Segundos después lo vio: siempre estuvieron allí, frente a ellos. Un gran y poblado nido de
cotorras. La cara de C. dibujó una sonrisa.

S. adivinó los pensamientos de C.. Después de todo, no estaban en sus casas y no era hora del
sueño. Intentó detenerlo. No valía la pena disparar contra esos animalitos tan pequeños. Pero C.
estaba empecinado en ofrecer el banquete a S.. No hubo forma de detenerlo.

C. tomó el caño. Tapó un extremo con un trapo bien compactado, mojado en alcohol de quemar,
que haría las veces de mecha. Luego, por el otro extremo, soltó buena cantidad de la mezcla de
azufre y potasio. Compactó con una rama. Cuando creyó que el explosivo estaba a punto, dejó
caer varias municiones dentro del caño. Después, con su dispositivo preparado, hizo un parapeto
donde apoyar el caño, tratando de hacer blanco en el cotorrerio. S. miraba atónito.

Todo estaba preparado. C. pidió a S. que se apartara. Éste se fue a refugiar detrás de un árbol y
esperó. Mientras, C. luchaba con la mecha: no lograba encenderla. Después de mucho intentar, lo
logró. El fuego marchaba por el trapo, rumbo al punto de compresión. Ya estaba por llegar; pero
se apagó. C. maldijo, con una fuerza que le venía desde la planta de los pies.

Volvió a intentarlo. Quedaba poco recorrido del trapo, antes de transformarse en tapón. Tan
excitado estaba C., que no le importaron los riesgos. Enceguecido como estaba, encendió un
fósforo y lo acercó. Segundos después un estampido se oyó, junto a una densa nube de humo,
tierra y cosas que volaban por el aire. C. cayó de espaldas, con la cara llena de hollín.
Para cuando se repuso de la conmoción y la nube se disipó, pudo ver una bandada de cotorras
volando para todos lados, chillando sin parar. El nido estaba destruido. El caño fue a dar cinco
metros hacia la derecha. S. estaba aferrado al tronco, asustado y angustiado. Le parecía un exceso.

C. fue a buscar a S. y caminaron, juntos, hacia el árbol donde estaba el cotorrerio. Había restos de
nido por todos lados. C. sintió desazón. Creía que el esfuerzo fue en vano. Hasta que unos metros
más adelante, tumbadas, vio dos cotorras muertas. Corrió hacia ellas; las levantó. Giró hacia S. y
sonrió.

De vuelta en la casa de S., prepararon el banquete. Como siempre, trabajo mancomunado. Uno
eligió las verduras, otro las corto; uno lavó y aquél cortó; este condimentó y el otro sirvió …

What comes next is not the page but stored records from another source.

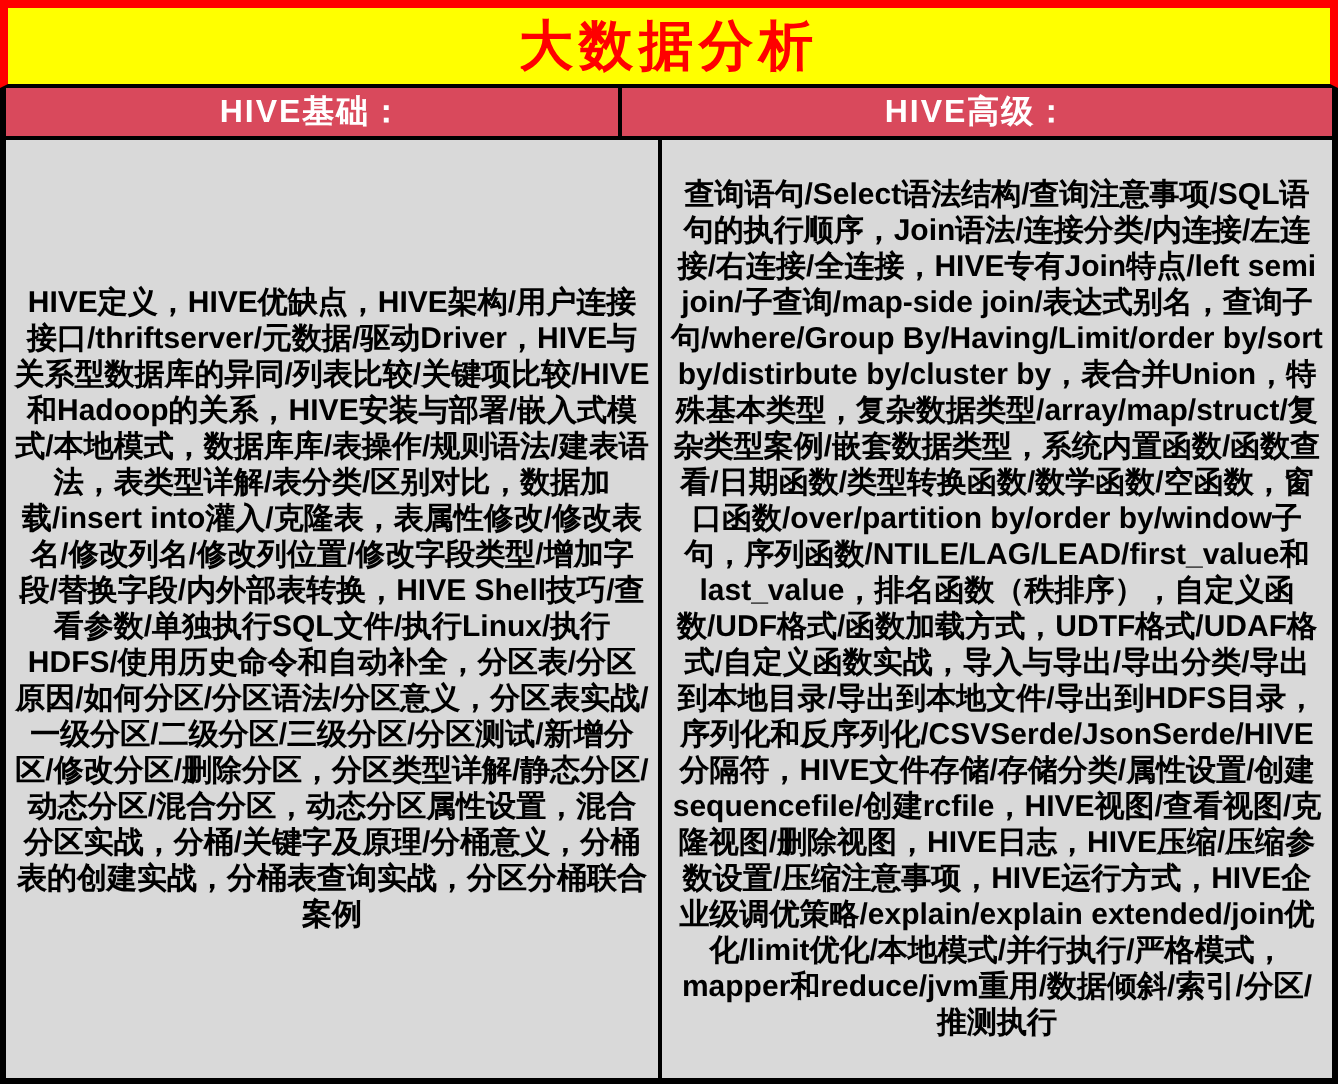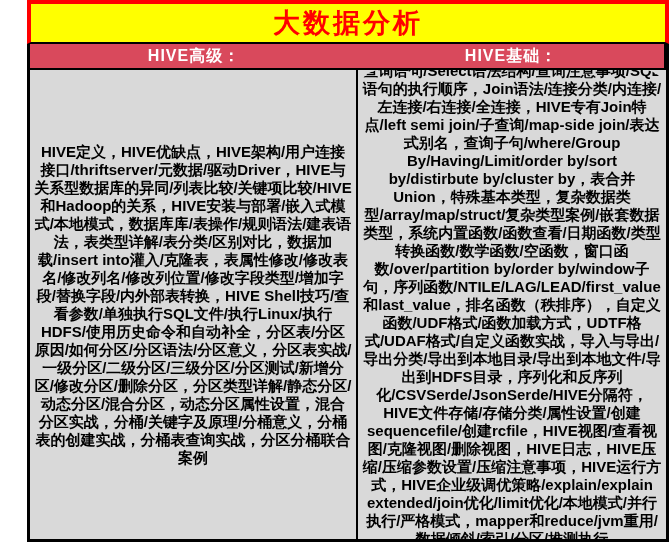--- a/index.html
+++ b/index.html
@@ -5,21 +5,20 @@
   html, body { margin: 0; padding: 0; background: #ffffff; }
   * { box-sizing: border-box; }
 
   .page {
     width: 669px;
     height: 542px;
     font-family: "Liberation Sans", sans-serif;
     display: flex;
     flex-direction: column;
     background: #ffffff;
-    padding-left: 27px;
   }
 
   
   .banner {
     height: 44px;
     background: #ffff00;
     border: 4px solid #ff0000;
     border-bottom: 2px solid #000000;
     display: flex;
     align-items: center;
@@ -89,22 +88,22 @@
 
 <div class="page">
 
   <div class="banner">
     <span class="banner-title">大数据分析</span>
   </div>
 
   <div class="table">
 
     <div class="header-row">
+      <div class="header-cell left">HIVE基础：</div>
       <div class="header-cell right">HIVE高级：</div>
-      <div class="header-cell left">HIVE基础：</div>
     </div>
 
     <div class="body-row">
       <div class="body-cell left">HIVE定义，HIVE优缺点，HIVE架构/用户连接接口/thriftserver/元数据/驱动Driver，HIVE与关系型数据库的异同/列表比较/关键项比较/HIVE和Hadoop的关系，HIVE安装与部署/嵌入式模式/本地模式，数据库库/表操作/规则语法/建表语法，表类型详解/表分类/区别对比，数据加载/insert into灌入/克隆表，表属性修改/修改表名/修改列名/修改列位置/修改字段类型/增加字段/替换字段/内外部表转换，HIVE Shell技巧/查看参数/单独执行SQL文件/执行Linux/执行HDFS/使用历史命令和自动补全，分区表/分区原因/如何分区/分区语法/分区意义，分区表实战/一级分区/二级分区/三级分区/分区测试/新增分区/修改分区/删除分区，分区类型详解/静态分区/动态分区/混合分区，动态分区属性设置，混合分区实战，分桶/关键字及原理/分桶意义，分桶表的创建实战，分桶表查询实战，分区分桶联合案例</div>
       <div class="body-cell right">查询语句/Select语法结构/查询注意事项/SQL语句的执行顺序，Join语法/连接分类/内连接/左连接/右连接/全连接，HIVE专有Join特点/left semi join/子查询/map-side join/表达式别名，查询子句/where/Group By/Having/Limit/order by/sort by/distirbute by/cluster by，表合并Union，特殊基本类型，复杂数据类型/array/map/struct/复杂类型案例/嵌套数据类型，系统内置函数/函数查看/日期函数/类型转换函数/数学函数/空函数，窗口函数/over/partition by/order by/window子句，序列函数/NTILE/LAG/LEAD/first_value和last_value，排名函数（秩排序），自定义函数/UDF格式/函数加载方式，UDTF格式/UDAF格式/自定义函数实战，导入与导出/导出分类/导出到本地目录/导出到本地文件/导出到HDFS目录，序列化和反序列化/CSVSerde/JsonSerde/HIVE分隔符，HIVE文件存储/存储分类/属性设置/创建sequencefile/创建rcfile，HIVE视图/查看视图/克隆视图/删除视图，HIVE日志，HIVE压缩/压缩参数设置/压缩注意事项，HIVE运行方式，HIVE企业级调优策略/explain/explain extended/join优化/limit优化/本地模式/并行执行/严格模式，mapper和reduce/jvm重用/数据倾斜/索引/分区/推测执行</div>
     </div>
 
   </div>
 
 </div>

Era el cumpleaños de S.. Y se festejaría, claro que sí. Aunque fueran dos viejos, únicos habitantes
de un pueblo olvidado, en los confines ubicados entre el tendido férreo de un tren que ya no
rueda. Igual se festejaría. Porque podían hacerlo, pues habían sobrevivido a fuerza de compartir. Y
un cumpleaños, la fiesta, es momento de compartir. Así que C. le sirvió a S. la cotorra asada, sirvió
un destilado de mandarina que tenían y brindó “¡A tu salud!”. “Salud …” – dijo S. y dio el primer
mordisco, con ansia.

Un ruido ajeno se oyó. Era extraño, pero conocido. El sonido de algo que se rompe. Y provenía de
la boca de S.

En silencio, C. lo observaba. Lentamente S. abrió su boca. De a uno, desde el interior de aquella,


fueron cayendo pedazos de carne masticada. Una munición; y otra. Un pedazo de dentadura; otro
y otro mas … la dentadura postiza de S. estaba destruida. Ya no habría más ortodoncia para él.

C. y S. se miraron, en silencio. El primero, con el rostro congelado; el segundo con la boca abierta.
Fueron segundos de intriga, ante un futuro incierto, para nada venturoso. Era el fin …

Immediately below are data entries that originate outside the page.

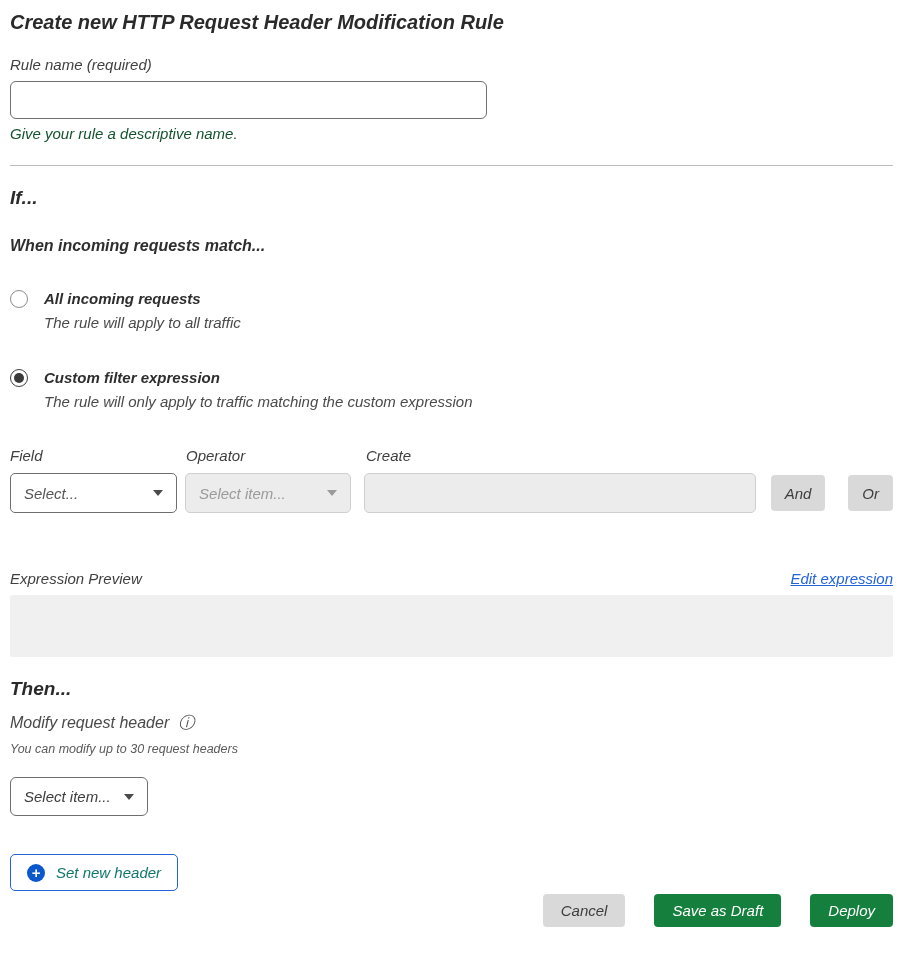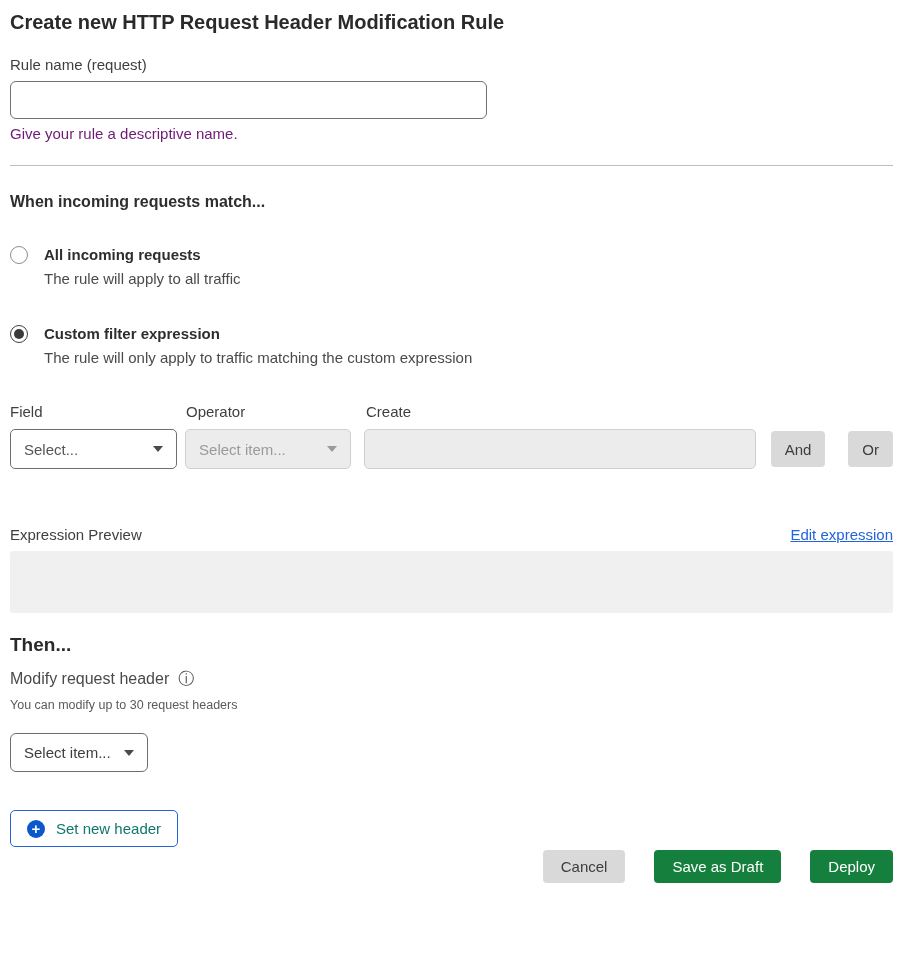--- a/index.html
+++ b/index.html
@@ -1,34 +1,34 @@
 <!DOCTYPE html>
 <html><head>
 <meta charset="utf-8">
 <style>
-  * { box-sizing: border-box; margin: 0; padding: 0; }
+  * { box-sizing: border-box; margin: 0; padding: 0; font-style: italic; }
   html, body { background: #ffffff; }
   body {
     font-family: "Liberation Sans", sans-serif;
     color: #3d3d3d;
     width: 899px;
   }
   .page { padding: 8px 6px 20px 10px; width: 899px; }
 
   .page-title { font-size: 20px; font-weight: 700; color: #2a2a2a; line-height: 28px; }
 
   .field-label { font-size: 15px; color: #3f3f3f; margin-top: 20px; line-height: 18px; }
 
   .rule-name-input {
     display: block; margin-top: 7px; width: 477px; height: 38px;
     border: 1px solid #707070; border-radius: 6px; background: #fff;
     font-family: "Liberation Sans", sans-serif; font-size: 15px; color: #333;
     padding: 0 12px; outline: none;
   }
-  .help-text { font-size: 15px; color: #701a75; margin-top: 6px; line-height: 18px; }
+  .help-text { font-size: 15px; color: #14532d; margin-top: 6px; line-height: 18px; }
 
   .divider { border: none; border-top: 1px solid #bdbdbd; margin-top: 22px; width: 883px; }
 
   .section-heading { font-size: 19px; font-weight: 700; color: #2a2a2a; margin-top: 20px; line-height: 24px; }
   .sub-heading { font-size: 16px; font-weight: 700; color: #2e2e2e; margin-top: 26px; line-height: 20px; }
 
   .radio-option { display: flex; margin-top: 33px; }
   .radio-option + .radio-option { margin-top: 36px; }
   .radio-circle {
     flex: 0 0 auto; width: 18px; height: 18px; border-radius: 50%;
@@ -106,26 +106,27 @@
   .primary-btn { background: #15803d; color: #ffffff; }
   .footer-btn + .footer-btn { margin-left: 11px; }
 </style>
 </head>
 <body>
 
 <div class="page">
 
   <h1 class="page-title">Create new HTTP Request Header Modification Rule</h1>
 
-  <div class="field-label">Rule name (request)</div>
+  <div class="field-label">Rule name (required)</div>
   <input class="rule-name-input" type="text" value="" style="">
   <div class="help-text">Give your rule a descriptive name.</div>
 
   <hr class="divider">
 
+  <h2 class="section-heading">If...</h2>
   <h3 class="sub-heading">When incoming requests match...</h3>
 
   <div class="radio-option">
     <span class="radio-circle"></span>
     <div class="radio-texts">
       <div class="radio-label">All incoming requests</div>
       <div class="radio-desc">The rule will apply to all traffic</div>
     </div>
   </div>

Pero ambos eran una simbiosis. Todo lo hacían juntos, colaborando. Y ese día era el cumpleaños
de S.. Por eso había asado y se festejaba. ¡A festejar!.

C. se quitó su dentadura postiza y se la pasó a S.. Desconfiado, éste la tomó. Después de


observarla un instante, muy lentamente, se la colocó. C. le hizo un gesto, un movimiento
imperceptible con el mentón. Aliviado, S. continuó con su comida. C. esperó su turno.